* [EXERCISE DIRECTIONS]:
What is the number of lines below that include the string "安徽省合肥市庐江县万金山经济开发区"? Provide that number alone.
======== RECORDED DATA ========
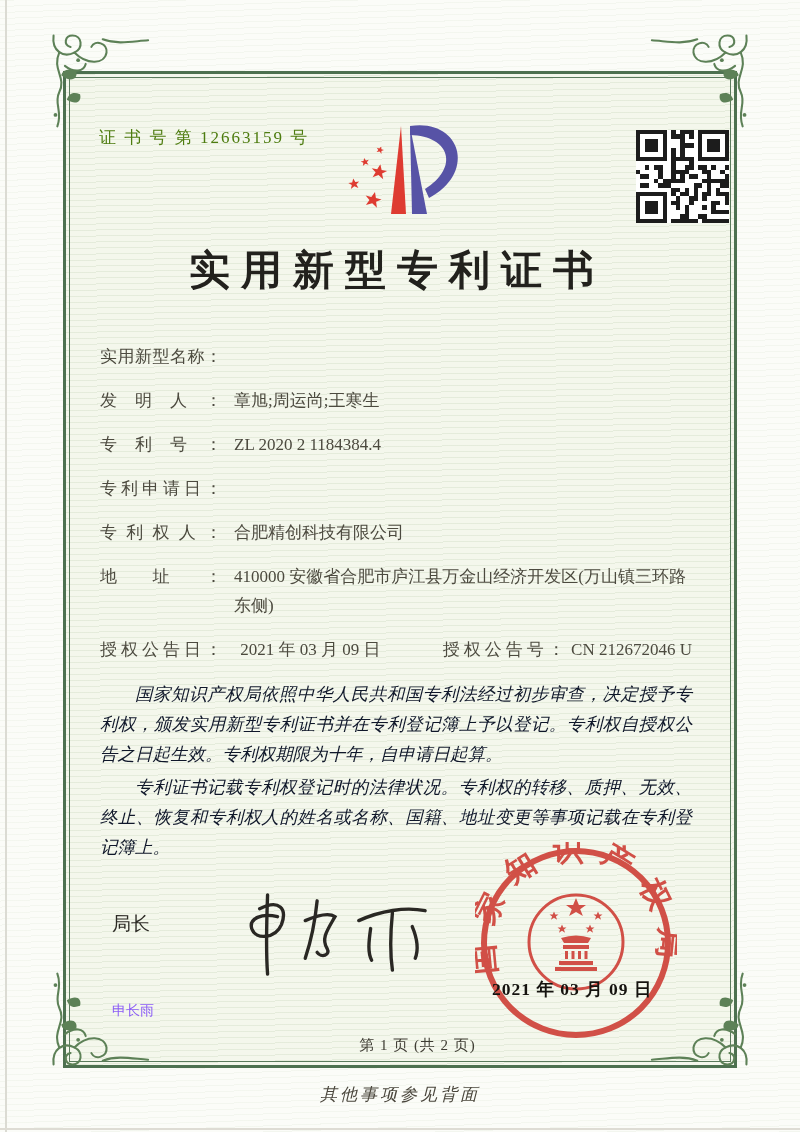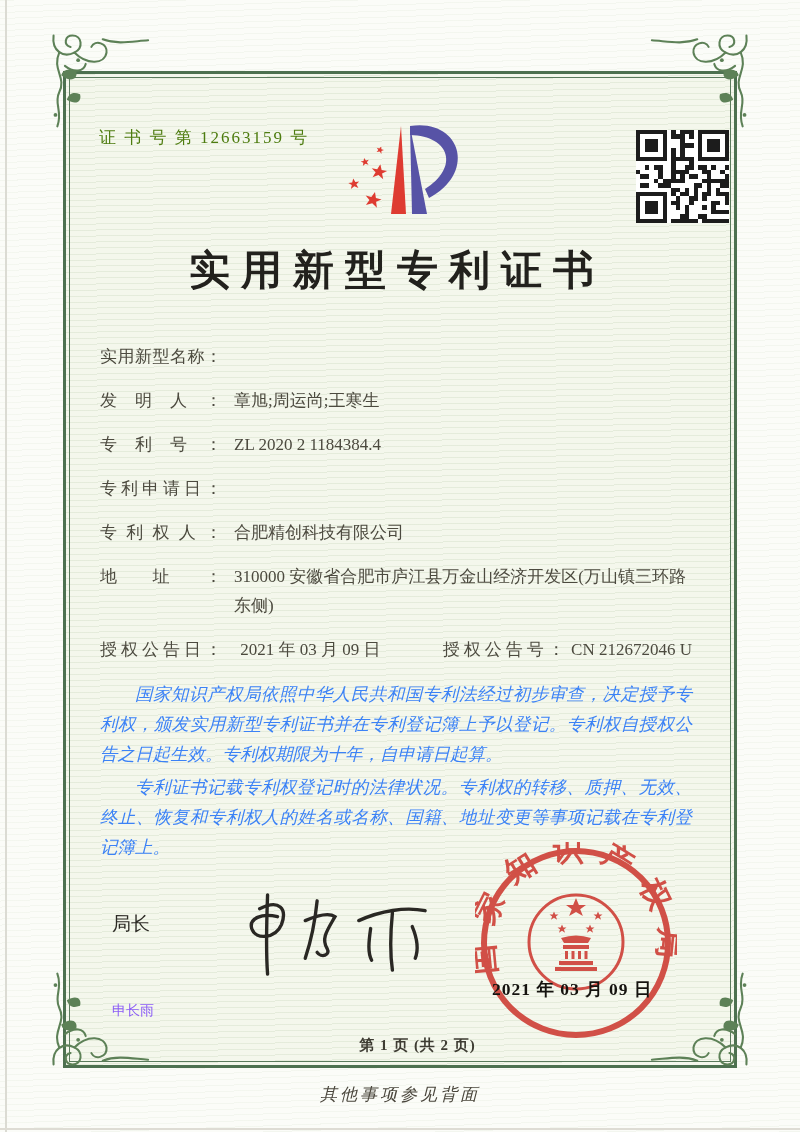--- a/index.html
+++ b/index.html
@@ -38,31 +38,31 @@
     position:absolute;left:63px;top:243px;width:668px;text-align:center;
     font-size:41px;font-weight:600;letter-spacing:11px;color:#22211d;z-index:2;
   }
 
   .content{position:absolute;left:100px;top:342px;width:592px;font-size:17px;color:#4c4a3f;z-index:2;}
   .frow{display:flex;margin-bottom:15px;line-height:29px;justify-content:space-between;}
   .flabel{flex:none;width:122px;text-align:justify;text-align-last:justify;margin-right:12px;}
   .fvalue{flex:1;}
   .g-val{flex:none;width:196px;}
   .g-label2{flex:none;width:122px;text-align:justify;text-align-last:justify;}
-  .paras{margin-top:10px;font-size:17.5px;line-height:30px;text-align:justify;font-style:italic;color:#3b82f6;}
+  .paras{margin-top:10px;font-size:17.5px;line-height:30px;text-align:justify;font-style:italic;color:#0f172a;}
   .paras p{margin:0 0 3px 0;text-indent:2em;}
 
   .sig-title{position:absolute;left:112px;top:911px;font-size:19px;color:#2c2a25;font-family:"Liberation Sans","DejaVu Sans",sans-serif;z-index:2;}
   .sig-name{position:absolute;left:112px;top:1002px;font-size:14px;color:#8b5cf6;font-family:"Liberation Sans","DejaVu Sans",sans-serif;z-index:2;}
   .autograph{position:absolute;left:222px;top:886px;width:218px;height:96px;z-index:3;}
 
   .seal{position:absolute;left:475px;top:842px;width:202px;height:202px;z-index:3;opacity:.93;}
   .seal-date{position:absolute;left:492px;top:977px;font-size:17.5px;font-weight:bold;color:#15130f;letter-spacing:1px;z-index:4;}
 
-  .page-num{position:absolute;left:63px;top:1036px;width:709px;text-align:center;font-size:15px;letter-spacing:1px;color:#3e3c33;z-index:2;font-weight:bold;}
+  .page-num{position:absolute;left:63px;top:1036px;width:709px;text-align:center;font-size:15px;letter-spacing:1px;color:#3e3c33;z-index:2;}
   .back-note{position:absolute;left:0;top:1083px;width:100%;text-align:center;font-size:17px;font-style:italic;letter-spacing:3px;color:#4a463c;z-index:2;}
 </style>
 </head>
 <body>
 
 <svg width="0" height="0" style="position:absolute" aria-hidden="true">
   <defs>
     <symbol id="flourish" viewBox="0 0 110 110">
       <g fill="none" stroke="#5d8157" stroke-width="2.2" stroke-linecap="round">
         <path d="M8,102 C6,86 18,78 30,84 C40,89 38,102 28,102 C20,102 18,92 26,90"></path>
@@ -278,21 +278,21 @@
   </div>
   <div class="frow">
     <span class="flabel">专利申请日：</span>
   </div>
   <div class="frow">
     <span class="flabel">专利权人：</span>
     <span class="fvalue">合肥精创科技有限公司</span>
   </div>
   <div class="frow">
     <span class="flabel">地址：</span>
-    <span class="fvalue">310000 安徽省合肥市庐江县万金山经济开发区(万山镇三环路东侧)</span>
+    <span class="fvalue">410000 安徽省合肥市庐江县万金山经济开发区(万山镇三环路东侧)</span>
   </div>
   <div class="frow">
     <span class="flabel">授权公告日：</span>
     <span class="g-val">2021 年 03 月 09 日</span>
     <span class="g-label2">授权公告号：</span>
     <span>CN 212672046 U</span>
   </div>
 
   <div class="paras">
     <p>国家知识产权局依照中华人民共和国专利法经过初步审查，决定授予专利权，颁发实用新型专利证书并在专利登记簿上予以登记。专利权自授权公告之日起生效。专利权期限为十年，自申请日起算。</p>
========
* [RESPONSE AREA]:
2